# Word Embeddings

In this exercise, you will see how to train and use word embeddings using the ``gensim `` package


## **Step 1:**
Run the following code block to download pre-trained word embeddings. These word embeddings were trained on google news data, and the vector size is 300. The download might take around 15 minutes. 

In [None]:
import numpy as np
import gensim.downloader as gensim_api

#Download vectors. This might take ~15 minutes or longer
word_vectors = gensim_api.load("word2vec-google-news-300")

In [None]:
#TODO
#Pearson correlation w. human scores from file
! wget http://alfonseca.org/pubs/ws353simrel.tar.gz
! tar -xf ws353simrel.tar.gz
! head wordsim353_sim_rel/wordsim_relatedness_goldstandard.txt



## Step 2:

Using the word embeddings stored in ``word_vectors``, find the most similar words to a given word

### **Question 1:**

* (a) What are the 10 closest words to "france" ?
* (b) What are the 10 closest words to "great" ?
* (c) What are the 10 closest words to "film" ?


In [None]:
#Your code here

## Step 3:

Answer Analogy Questions.

### **Question 2:**

Using the word embeddings stored in ``word_vectors``, complete the following sentences:

* (a) Man is to uncle is like woman is to ..... 
* (b) work is to working is like talk is to .... 
* (c) France is to paris is like Germany is to .....

In [None]:
#your code here

## Step 4:

Now we will plot the word embeddings to see how they are related.

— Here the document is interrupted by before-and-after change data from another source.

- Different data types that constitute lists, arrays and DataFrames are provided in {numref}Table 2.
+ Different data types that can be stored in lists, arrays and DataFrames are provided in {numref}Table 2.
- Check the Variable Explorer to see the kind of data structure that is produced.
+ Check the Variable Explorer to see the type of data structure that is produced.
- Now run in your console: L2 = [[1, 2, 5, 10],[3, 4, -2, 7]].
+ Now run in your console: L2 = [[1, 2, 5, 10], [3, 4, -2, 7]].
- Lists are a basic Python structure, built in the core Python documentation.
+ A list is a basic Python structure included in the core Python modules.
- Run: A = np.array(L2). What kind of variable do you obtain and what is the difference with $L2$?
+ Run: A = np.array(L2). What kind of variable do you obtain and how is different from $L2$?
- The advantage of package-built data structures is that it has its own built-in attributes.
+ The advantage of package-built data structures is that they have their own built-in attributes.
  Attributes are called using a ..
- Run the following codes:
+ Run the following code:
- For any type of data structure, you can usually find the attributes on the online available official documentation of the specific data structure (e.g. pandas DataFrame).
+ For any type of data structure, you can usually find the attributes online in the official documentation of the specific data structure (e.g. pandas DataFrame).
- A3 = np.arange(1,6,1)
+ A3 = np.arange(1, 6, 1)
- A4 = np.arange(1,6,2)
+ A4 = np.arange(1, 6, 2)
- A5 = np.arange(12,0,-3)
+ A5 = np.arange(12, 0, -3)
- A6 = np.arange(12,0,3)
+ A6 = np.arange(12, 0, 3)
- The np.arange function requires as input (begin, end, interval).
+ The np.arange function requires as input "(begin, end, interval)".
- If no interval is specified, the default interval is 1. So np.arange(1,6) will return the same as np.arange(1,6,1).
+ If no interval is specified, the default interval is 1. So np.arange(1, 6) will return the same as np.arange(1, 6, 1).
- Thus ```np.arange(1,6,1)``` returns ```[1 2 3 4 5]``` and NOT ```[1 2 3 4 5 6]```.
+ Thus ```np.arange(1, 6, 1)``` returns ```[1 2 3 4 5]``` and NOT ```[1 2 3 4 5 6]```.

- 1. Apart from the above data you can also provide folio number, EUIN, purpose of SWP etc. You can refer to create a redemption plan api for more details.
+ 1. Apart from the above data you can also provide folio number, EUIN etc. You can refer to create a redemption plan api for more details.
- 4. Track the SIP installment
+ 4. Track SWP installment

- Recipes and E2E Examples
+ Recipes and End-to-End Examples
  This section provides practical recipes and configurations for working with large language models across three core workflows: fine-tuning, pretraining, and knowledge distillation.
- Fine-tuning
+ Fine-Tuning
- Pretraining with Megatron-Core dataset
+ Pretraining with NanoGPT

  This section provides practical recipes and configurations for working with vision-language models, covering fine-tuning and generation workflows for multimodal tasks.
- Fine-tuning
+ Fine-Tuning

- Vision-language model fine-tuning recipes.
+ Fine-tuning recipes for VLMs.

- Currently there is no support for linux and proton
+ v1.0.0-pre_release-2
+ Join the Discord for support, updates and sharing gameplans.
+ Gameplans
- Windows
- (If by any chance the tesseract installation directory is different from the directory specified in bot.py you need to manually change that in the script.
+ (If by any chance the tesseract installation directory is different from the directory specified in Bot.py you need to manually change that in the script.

The following block implements a function for computing PCA components, which will project the 300-dimensional vectors to 2 dimensions so we can plot them.The code is taken from: https://necromuralist.github.io/Neurotic-Networking/posts/nlp/pca-dimensionality-reduction-and-word-vectors/

In [None]:
import numpy
def compute_pca(X: numpy.ndarray, n_components: int=2) -> numpy.ndarray:
    """Calculate the principal components for X

    Args:
       X: of dimension (m,n) where each row corresponds to a word vector
       n_components: Number of components you want to keep.

    Return:
       X_reduced: data transformed in 2 dims/columns + regenerated original data
    """
    # you need to set axis to 0 or it will calculate the mean of the entire matrix instead of one per row
    X_demeaned = X - X.mean(axis=0)

    # calculate the covariance matrix
    # the default numpy.cov assumes the rows are variables, not columns so set rowvar to False
    covariance_matrix = numpy.cov(X_demeaned, rowvar=False)

    # calculate eigenvectors & eigenvalues of the covariance matrix
    eigen_vals, eigen_vecs = numpy.linalg.eigh(covariance_matrix)

    # sort eigenvalue in increasing order (get the indices from the sort)
    idx_sorted = numpy.argsort(eigen_vals)

    # reverse the order so that it's from highest to lowest.
    idx_sorted_decreasing = list(reversed(idx_sorted))

    # sort the eigen values by idx_sorted_decreasing
    eigen_vals_sorted = eigen_vals[idx_sorted_decreasing]

    # sort eigenvectors using the idx_sorted_decreasing indices
    # We're only sorting the columns so remember to get all the rows in the slice
    eigen_vecs_sorted = eigen_vecs[:, idx_sorted_decreasing]

    # select the first n eigenvectors (n is desired dimension
    # of rescaled data array, or dims_rescaled_data)
    # once again, make sure to get all the rows and only slice the columns
    eigen_vecs_subset = eigen_vecs_sorted[:, :n_components]

    # transform the data by multiplying the transpose of the eigenvectors 
    # with the transpose of the de-meaned data
    # Then take the transpose of that product.
    X_reduced = numpy.dot(eigen_vecs_subset.T, X_demeaned.T).T
    return X_reduced

import matplotlib.pyplot as plt
plt.style.use('ggplot')
from sklearn.decomposition import PCA
def display_pca_scatterplot(model, words=None, sample=0):
    if words == None:
        if sample > 0:
            words = np.random.choice(list(model.vocab.keys()), sample)
        else:
            words = [ word for word in model.vocab ]
    else:
            words = [word for  word in words if word in model.vocab] 
    word_vectors = np.array([model[w] for w in words])

    twodim = PCA().fit_transform(word_vectors)[:,:2]
    
    plt.figure(figsize=(6,6))
    plt.scatter(twodim[:,0], twodim[:,1], edgecolors='k', c='r')
    for word, (x,y) in zip(words, twodim):
        plt.text(x+0.05, y+0.05, word)

## Plot 

Using the above method ``display_pca_scatterplot``, you can now display a plot showing a subset of words of your choice. An example is shown below. Select other words and plot them to see how they are related in the vector space. 

In [None]:
display_pca_scatterplot(word_vectors, 
                        ['paris', 'berlin', 'france','germany' ])